Nell’edizione cartacea del Washington Post di ieri è apparsa un’iniziativa editoriale che non lascia indifferenti: due intere pagine del quotidiano sono state riempite da un lunghissimo elenco di nomi, riportati sia in arabo sia in inglese. Sono quelli dei minori che hanno perso la vita a Gaza. L’iniziativa ha un parallelo online, ma a impressionare davvero è il colpo d’occhio fornito dalla lunghissima lista stampata a caratteri minuscoli che copre ogni spazio disponibile ricavato dalla grafica del quotidiano. 

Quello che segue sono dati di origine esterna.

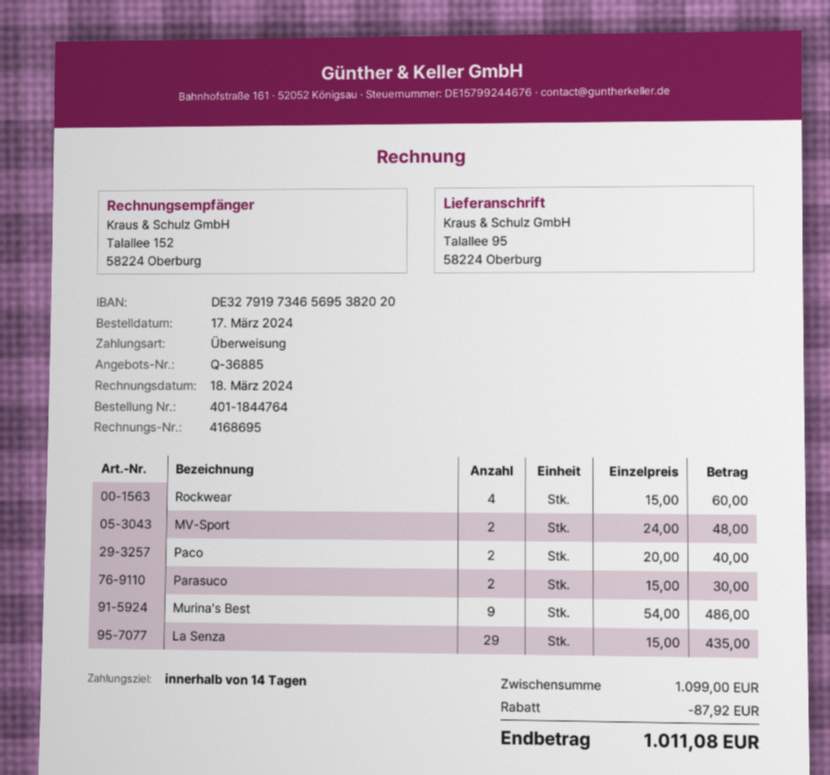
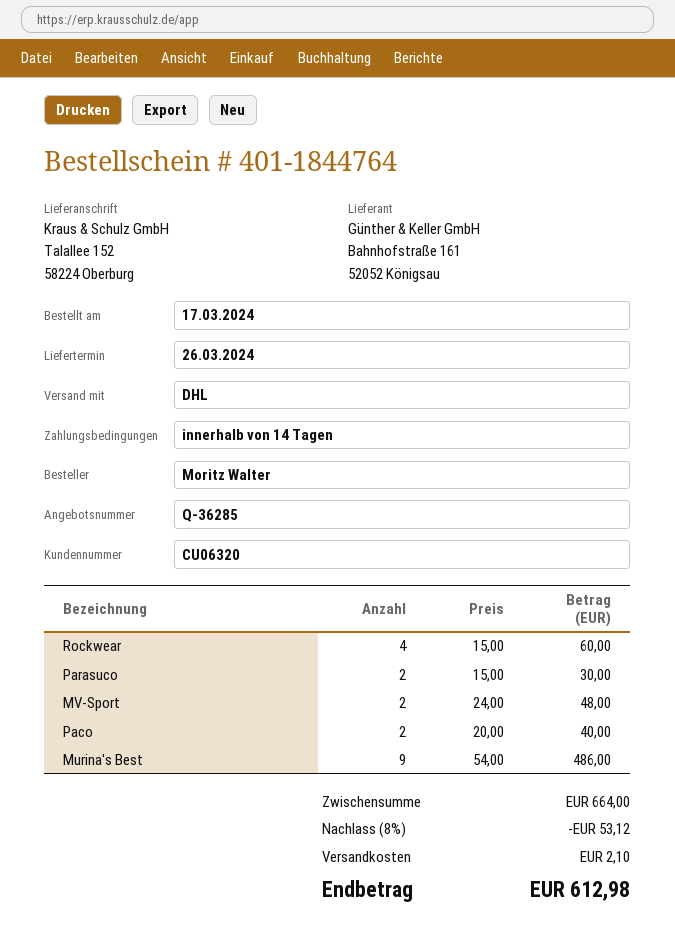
quote number: Q-36885 -> Q-36285
ship to: Talallee 95, 58224 Oberburg -> Talallee 152, 58224 Oberburg
La Senza: 29 x 15.00 = 435.00 -> none
subtotal: 1099.00 -> 664.00
discount: 87.92 -> 53.12
shipping: none -> 2.10
total: 1011.08 -> 612.98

Elenco che, come spiega la corrispondente Louisa Loveluck sul suo account X, è lontano dall’essere esaustivo. Il quotidiano statunitense tradizionalmente più vicino ai temi politici (avendo sede nella capitale amministrativa degli Stati Uniti) è riuscito a comprimere appena il 18% della lista completa di morti verificate. L’editorialista, responsabile del quotidiano della copertura del conflitto, stima che per pubblicare l’elenco completo di oltre diciottomila nomi sarebbero servite altre cinque pagine. Senza contare che questo elenco, in cui compaiono solo le morti accertate e verificate da fonti attendibili, probabilmente è una stima per difetto del reale numero di bambini e adolescenti che hanno perso la vita in questi mesi a Gaza. 

Il lungo elenco inoltre fornisce alcuni approfondimenti dedicati a un piccolo campione di vittime che variano enormemente per età e causa della morte, anche se ovviamente correlata al conflitto, raccontandone le storie. Ci sono neonati e infanti morti per mancanza di assistenza medica a poche ore dal parto, adolescenti e bambini vittime delle bombe e dei conseguenti crolli di palazzi e case, ma non mancano i morti per fame. 

È stato inoltre pubblicato un altro grafico sulla testata e su X, che suddivide i nomi della lista per età: si può notare come la ripartizione sia piuttosto omogenea e riguardi tanto adolescenti quanto infanti che non sono riusciti nemmeno a compiere il primo anno d’età.